*Task statement*:
From the entries that follow, copy each line containing the word "brasiliana".

*Difference listings*:
--
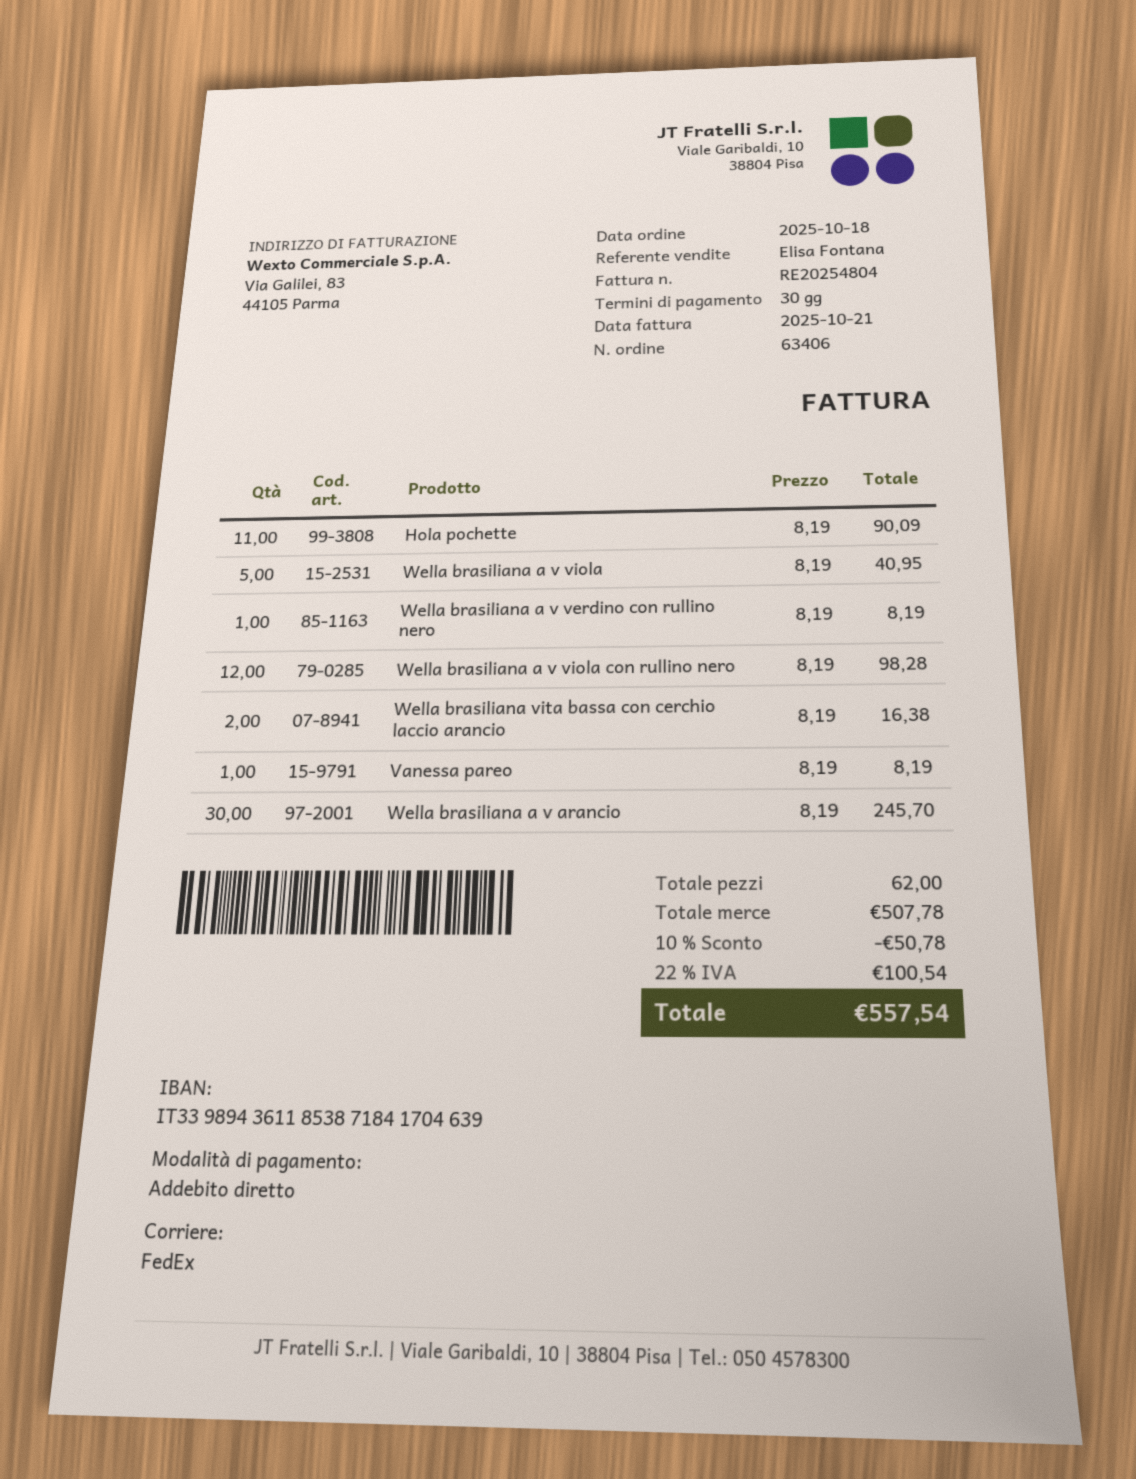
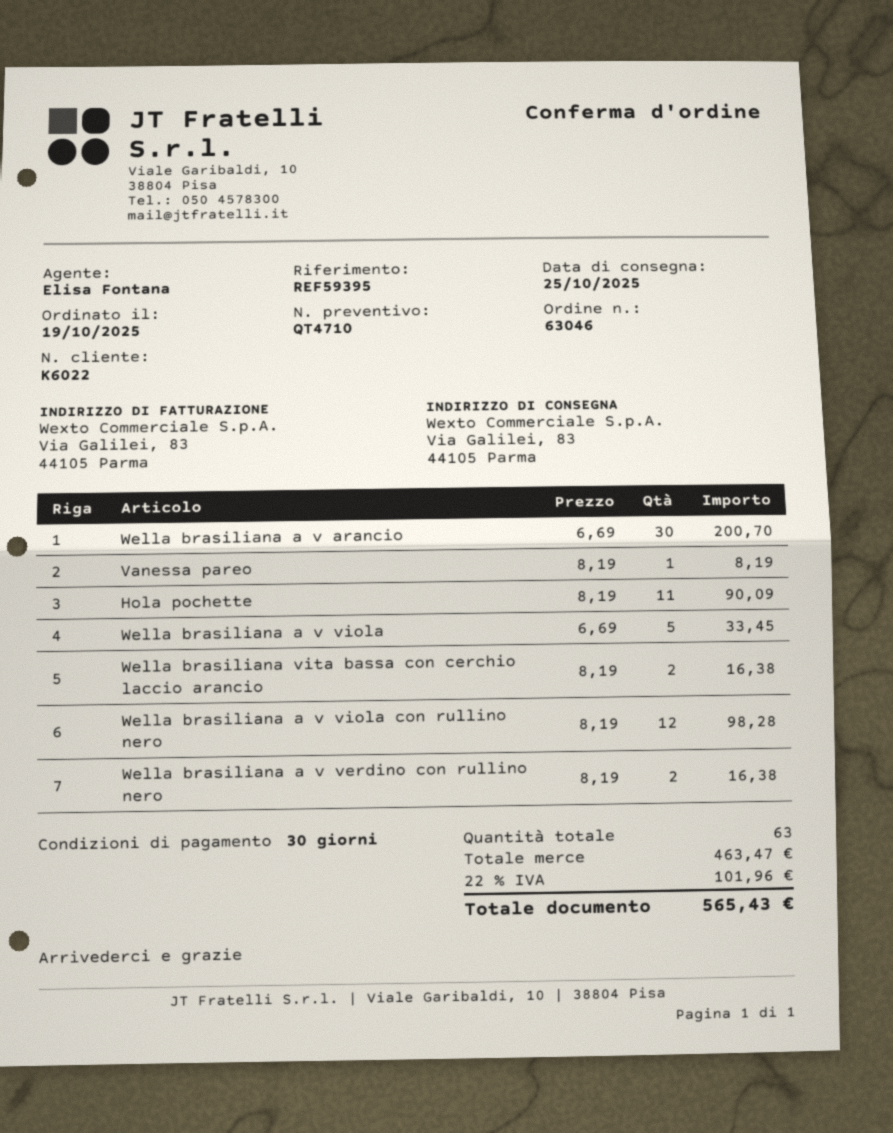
order number: 63406 -> 63046
order date: 2025-10-18 -> 2025-10-19
Wella brasiliana a v viola: 5 x 8.19 = 40.95 -> 5 x 6.69 = 33.45
Wella brasiliana a v verdino con rullino nero: 1 x 8.19 = 8.19 -> 2 x 8.19 = 16.38
Wella brasiliana a v arancio: 30 x 8.19 = 245.70 -> 30 x 6.69 = 200.70
total quantity: 62 -> 63
subtotal: 507.78 -> 463.47
discount: 10% = 50.78 -> none
tax: 22% = 100.54 -> 22% = 101.96
total: 557.54 -> 565.43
--
*Task answer*:
Wella brasiliana a v viola: 5 x 8.19 = 40.95 -> 5 x 6.69 = 33.45
Wella brasiliana a v verdino con rullino nero: 1 x 8.19 = 8.19 -> 2 x 8.19 = 16.38
Wella brasiliana a v arancio: 30 x 8.19 = 245.70 -> 30 x 6.69 = 200.70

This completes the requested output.